◆ Exercise goal ◆
In the records that follow, find the line with "quote number: 2022-Q-734 -> 2022-Q-538"; from there, retype every line exactly through the line with "total: 4829.94 -> 5969.77", which also belongs to the answer.

┄┄┄┄┄┄

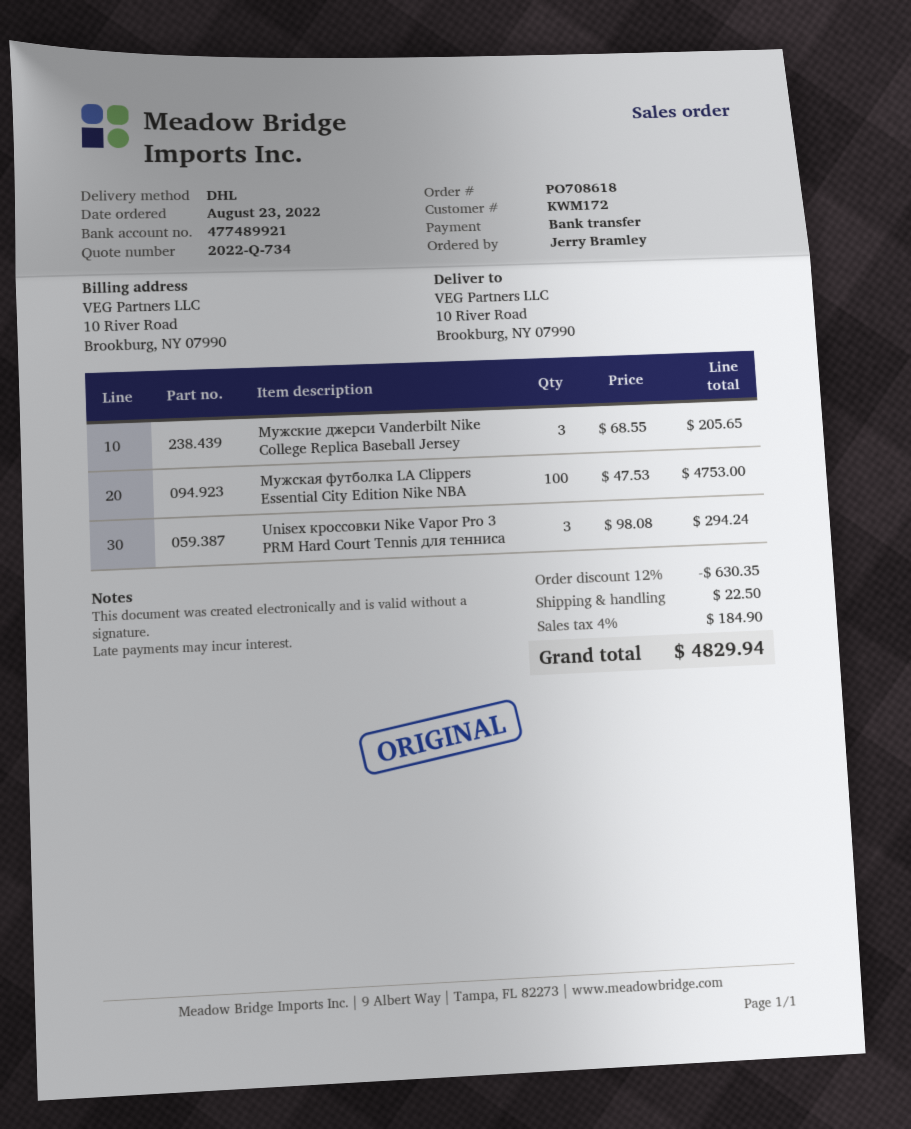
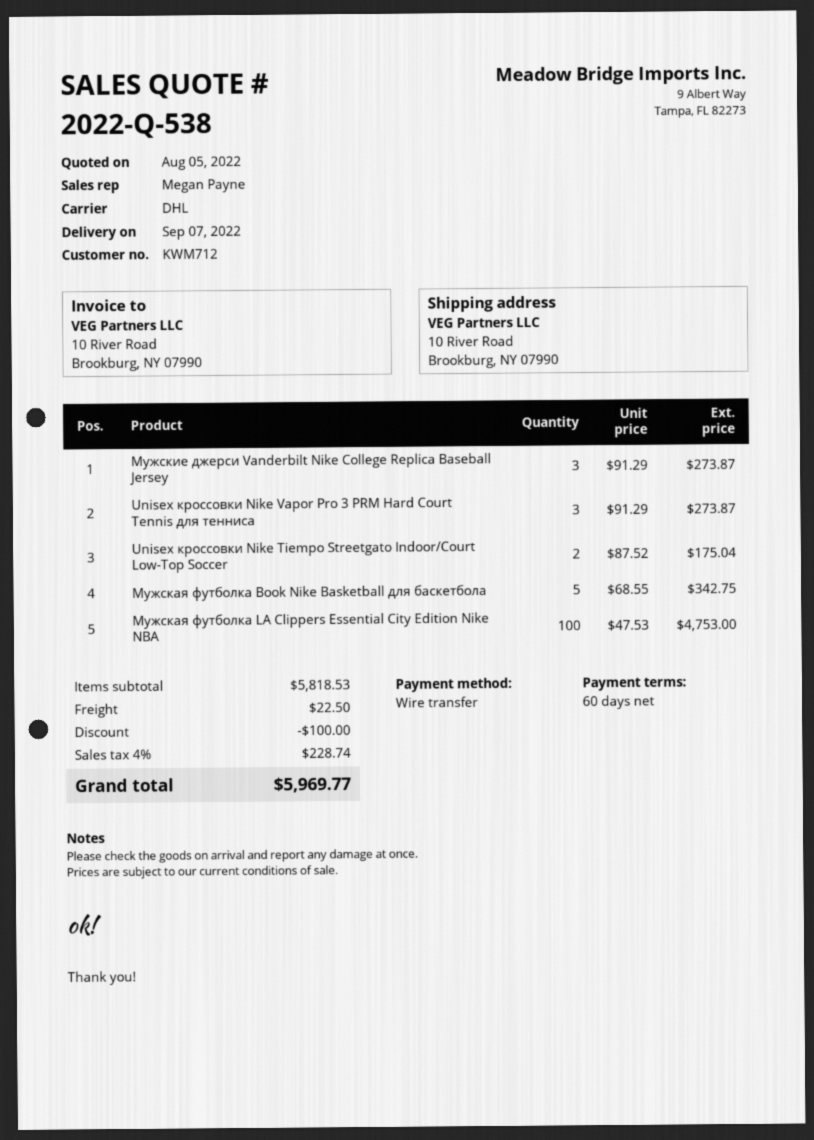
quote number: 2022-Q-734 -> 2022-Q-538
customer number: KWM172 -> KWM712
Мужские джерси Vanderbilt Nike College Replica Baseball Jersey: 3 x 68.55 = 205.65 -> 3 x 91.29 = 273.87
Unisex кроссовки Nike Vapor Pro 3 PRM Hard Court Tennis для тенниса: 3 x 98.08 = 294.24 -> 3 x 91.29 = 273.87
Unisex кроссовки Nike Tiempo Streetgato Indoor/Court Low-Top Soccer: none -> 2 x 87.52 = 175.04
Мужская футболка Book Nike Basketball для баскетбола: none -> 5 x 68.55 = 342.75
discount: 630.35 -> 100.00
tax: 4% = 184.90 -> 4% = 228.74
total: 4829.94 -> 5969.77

┄┄┄┄┄┄

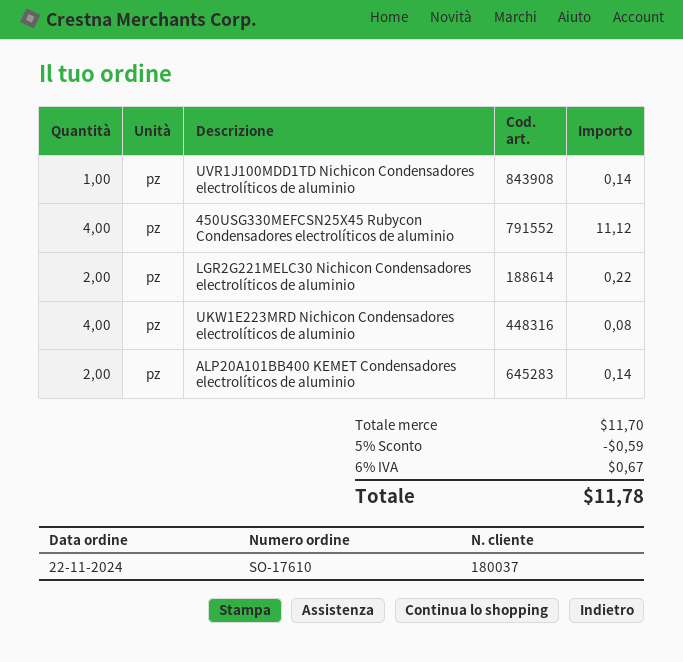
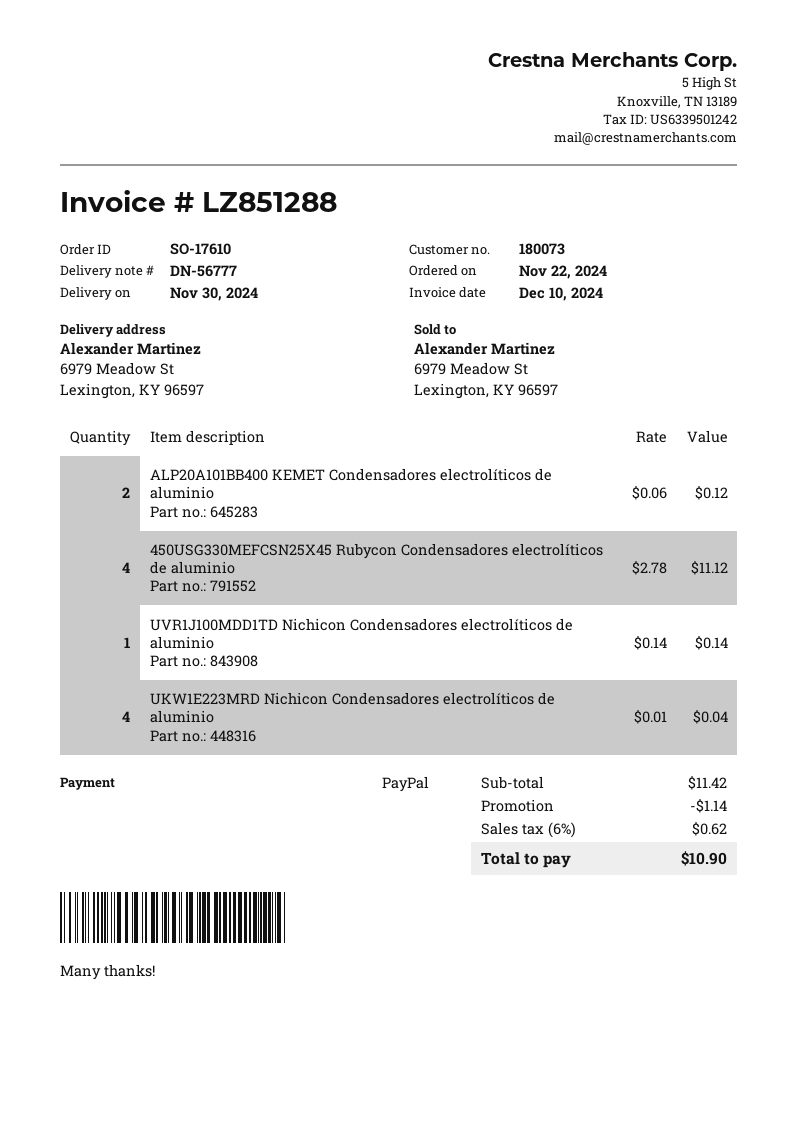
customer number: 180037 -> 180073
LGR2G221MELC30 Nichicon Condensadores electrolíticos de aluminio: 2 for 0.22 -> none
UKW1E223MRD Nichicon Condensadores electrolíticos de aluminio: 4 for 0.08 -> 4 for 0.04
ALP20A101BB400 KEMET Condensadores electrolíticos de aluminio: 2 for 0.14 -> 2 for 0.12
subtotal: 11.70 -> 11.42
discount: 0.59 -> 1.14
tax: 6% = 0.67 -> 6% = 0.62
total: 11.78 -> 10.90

┄┄┄┄┄┄

◆ Your response ◆
quote number: 2022-Q-734 -> 2022-Q-538
customer number: KWM172 -> KWM712
Мужские джерси Vanderbilt Nike College Replica Baseball Jersey: 3 x 68.55 = 205.65 -> 3 x 91.29 = 273.87
Unisex кроссовки Nike Vapor Pro 3 PRM Hard Court Tennis для тенниса: 3 x 98.08 = 294.24 -> 3 x 91.29 = 273.87
Unisex кроссовки Nike Tiempo Streetgato Indoor/Court Low-Top Soccer: none -> 2 x 87.52 = 175.04
Мужская футболка Book Nike Basketball для баскетбола: none -> 5 x 68.55 = 342.75
discount: 630.35 -> 100.00
tax: 4% = 184.90 -> 4% = 228.74
total: 4829.94 -> 5969.77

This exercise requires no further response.